Merrill had a fixed-income division and an investment banking division. It had equity analysts who were highly rated by
Institutional Investor
, the arbiter of such things. It had businesses that ranked high on the “League Tables.” And it had been an absolute trailblazer in going public, which it did in 1971, only the second firm to do so. (The first was the much smaller Donaldson, Lufkin & Jenrette.) Yet it was never held in the same esteem as Morgan Stanley and Goldman Sachs. Goldman, especially, made so much
more money—and with so many fewer people! It dealt with sexy hedge funds and counterparties rather than middle-class Americans. By the early 2000s, there was no firm suffering from a worse case of Goldman envy than Merrill Lynch.

The primary reason for this was that, in 2002, Merrill Lynch elevated its president, E. Stanley O’Neal, to be the new CEO. O’Neal had joined Merrill as a trader on the junk bond desk in 1987, when he was thirty-five. Proud, prickly, intolerant of dissent, and quick to take offense at perceived slights, O’Neal had never worked as a stockbroker, and had no particular affection for the business that had long been Merrill’s heart and soul.

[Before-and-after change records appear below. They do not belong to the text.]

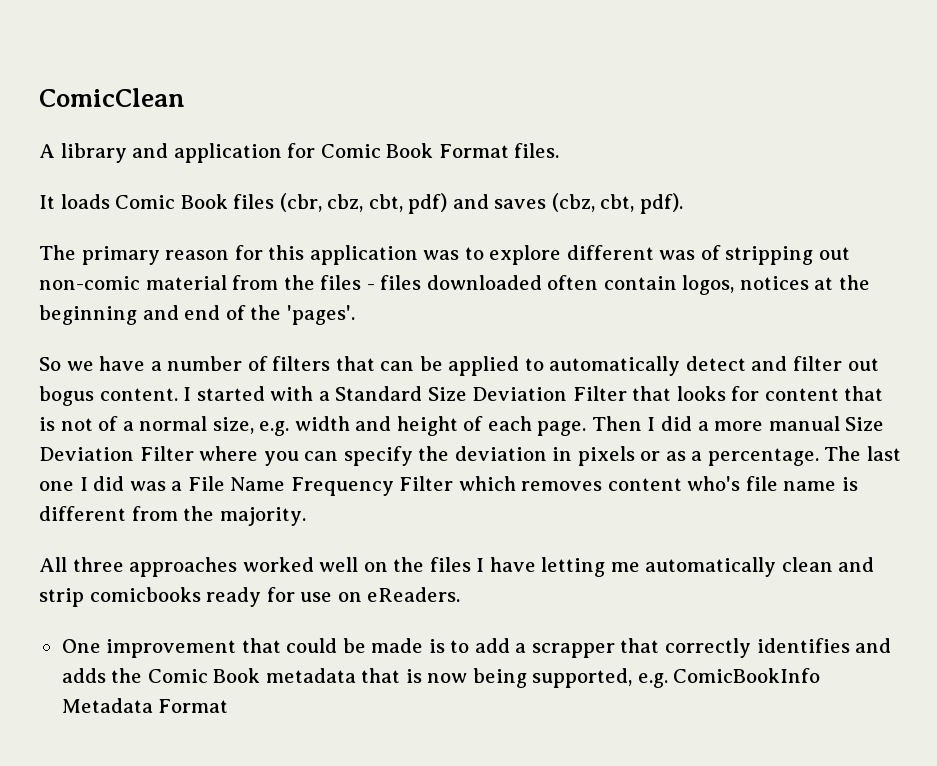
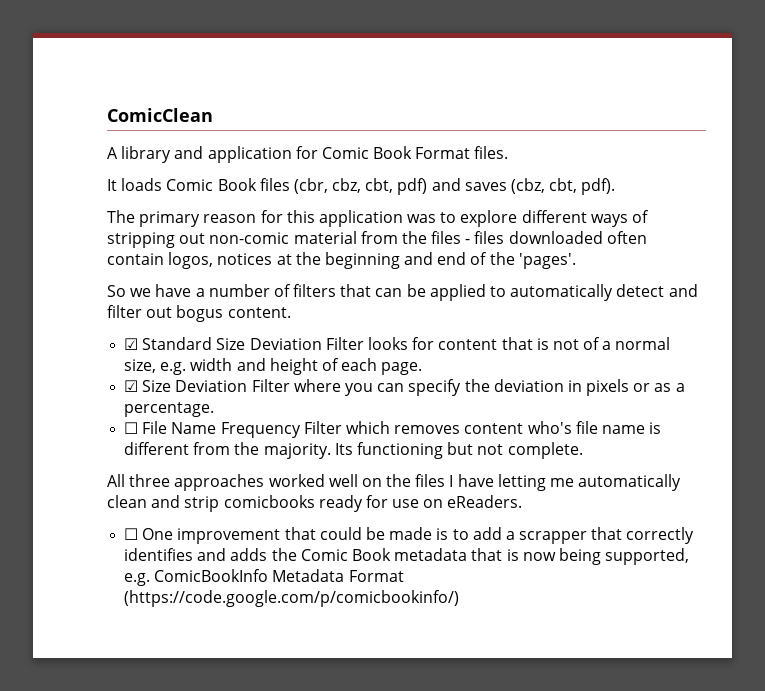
[659,250,696,260] was -> [590,214,628,227] ways
[183,386,330,401] I started with a -> [124,338,139,350] // ☑
[632,386,672,401] that -> (364, 343) none
[591,416,840,431] Then I did a more manual -> [124,380,139,392] // ☑
[824,446,902,461] [39,476,183,491] The last one I did was a -> [124,422,139,434] // ☐
(306, 516) none -> [334,442,583,459] Its functioning but not complete.
(461, 594) none -> [124,528,139,540] ☐
(229, 706) none -> [124,590,460,607] (https://code.google.com/p/comicbookinfo/)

His burning ambition was to change Merrill. He wanted to transform its “Mother Merrill” culture, which he viewed as bloated and soft—“not adequate to the times,” he once told a colleague—and he wanted to put new emphasis on trading, especially fixed-income trading, where the fat profits lie. Under O’Neal, Merrill got into the business of lending money to private equity firms. It boosted its proprietary trading desk. It greatly expanded its commodities trading business. And it bulked up its mortgage desk. Most of all, O’Neal pushed Merrill to take more risks and bigger risks—Goldman Sachs–like risks. After all, isn’t that how one made Goldman Sachs–like profits?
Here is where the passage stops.